Monday, August 31, 2009

The Yield Curve and Monetary Policy Regimes (fg)

This is a graphical representation taken from Benati/Goodhart 2008 (Investigating time-variation in the marginal predictive power of the yield spread) of US yield curve dynamics under three monetary policy regimes, the gold standard, the interwar period and the post WWII period. Note the different patterns of both the level and the volatility of short-and long-term interest rates. As you can see from the data, it is by no way clear that long-term bond securities yield a higher return than short-term commercial paper securities. The period of the gold standard can be characterized by a regime in which short-term rates had exhibit much reversals than their long-term counterparts. This fact might come from the gold peg of national currencies with the consequence that refinancing of financial institutions was surrounded by volatile money demand.
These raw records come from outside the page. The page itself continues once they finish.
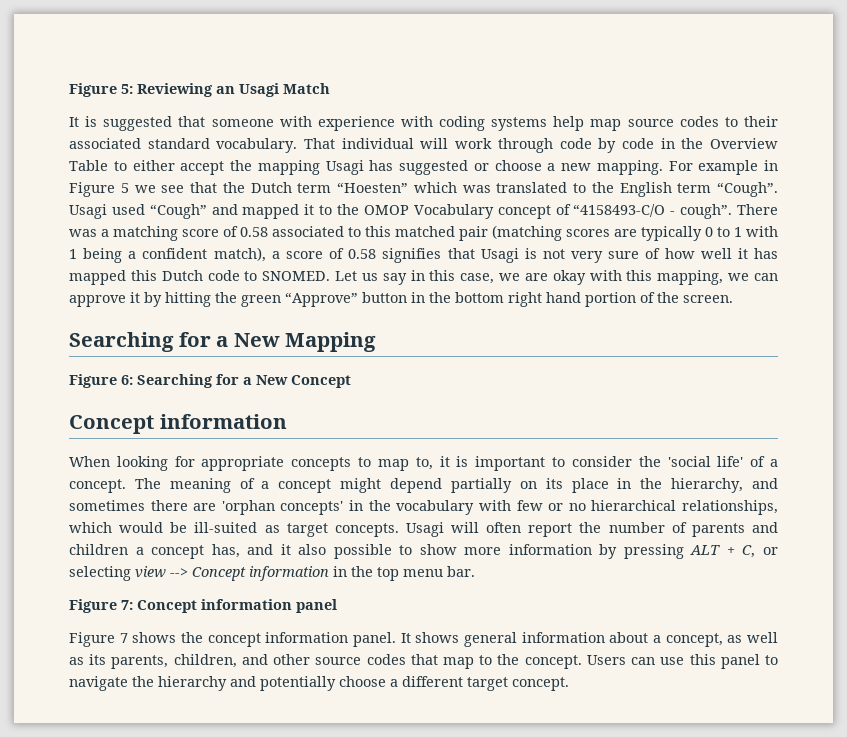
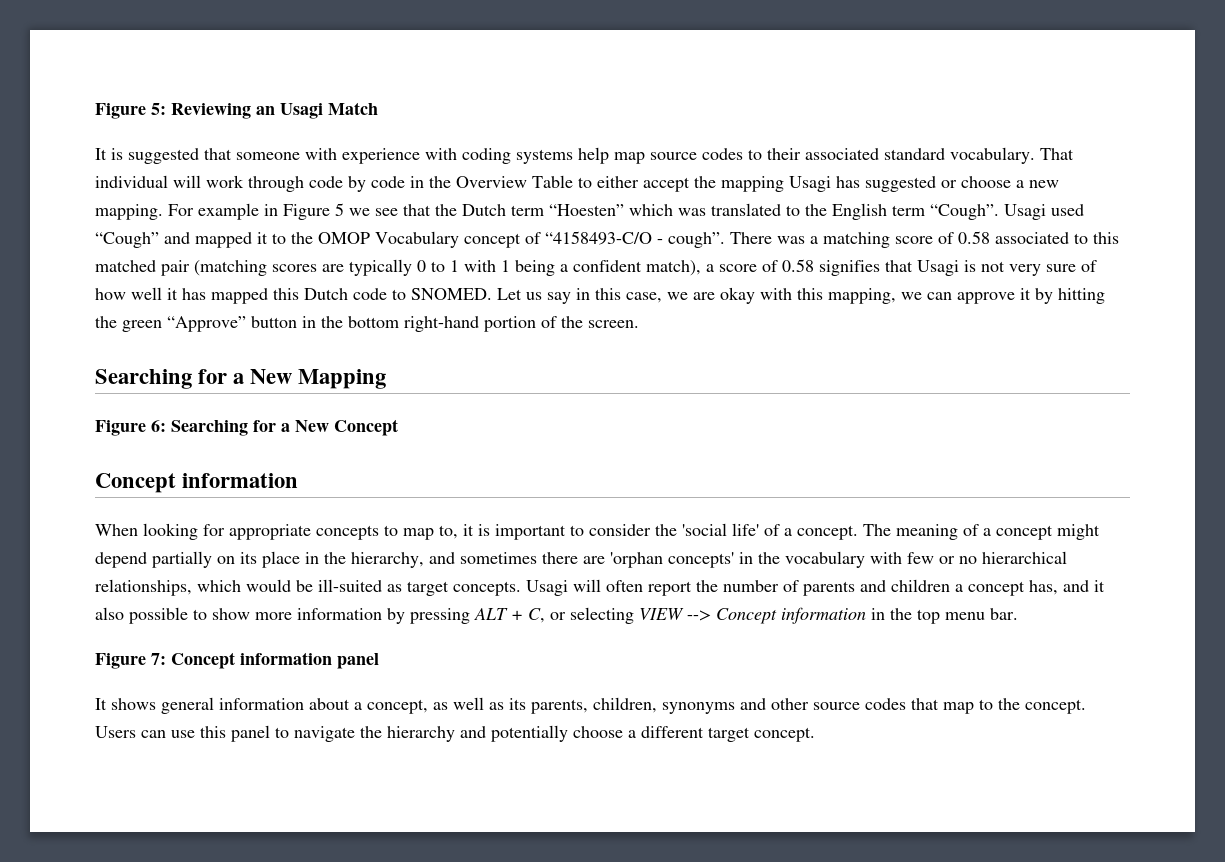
- Let us say in this case, we are okay with this mapping, we can approve it by hitting the green “Approve” button in the bottom right hand portion of the screen.
+ Let us say in this case, we are okay with this mapping, we can approve it by hitting the green “Approve” button in the bottom right-hand portion of the screen.
- Usagi will often report the number of parents and children a concept has, and it also possible to show more information by pressing ALT + C, or selecting view --> Concept information in the top menu bar.
+ Usagi will often report the number of parents and children a concept has, and it also possible to show more information by pressing ALT + C, or selecting VIEW --> Concept information in the top menu bar.
- Figure 7 shows the concept information panel. It shows general information about a concept, as well as its parents, children, and other source codes that map to the concept.
+ It shows general information about a concept, as well as its parents, children, synonyms and other source codes that map to the concept.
The latter, in turn, induced turmoil in interbanking markets. Alternatively, one explanation put forward by Chicago economist John Cochrane points to the fact that both the level and the volatility of long-term rates were smoother since long-term bonds provided a hedge against real risk. Inflation risk premia had tended to be lower in the gold standard an consequently, investing in short-term securities had been much more risky than holding long-term securities. To him,
on the gold standard, long rates were, on average below short rates. Afterwards, long rates have been, on average, above short rates. If inflation is steady and real rates vary, then long-run nominal debt is safer for longrun investors. If inflation varies and real rates are steady, then rolling over short-term nominal debt is less risky for long-run investors.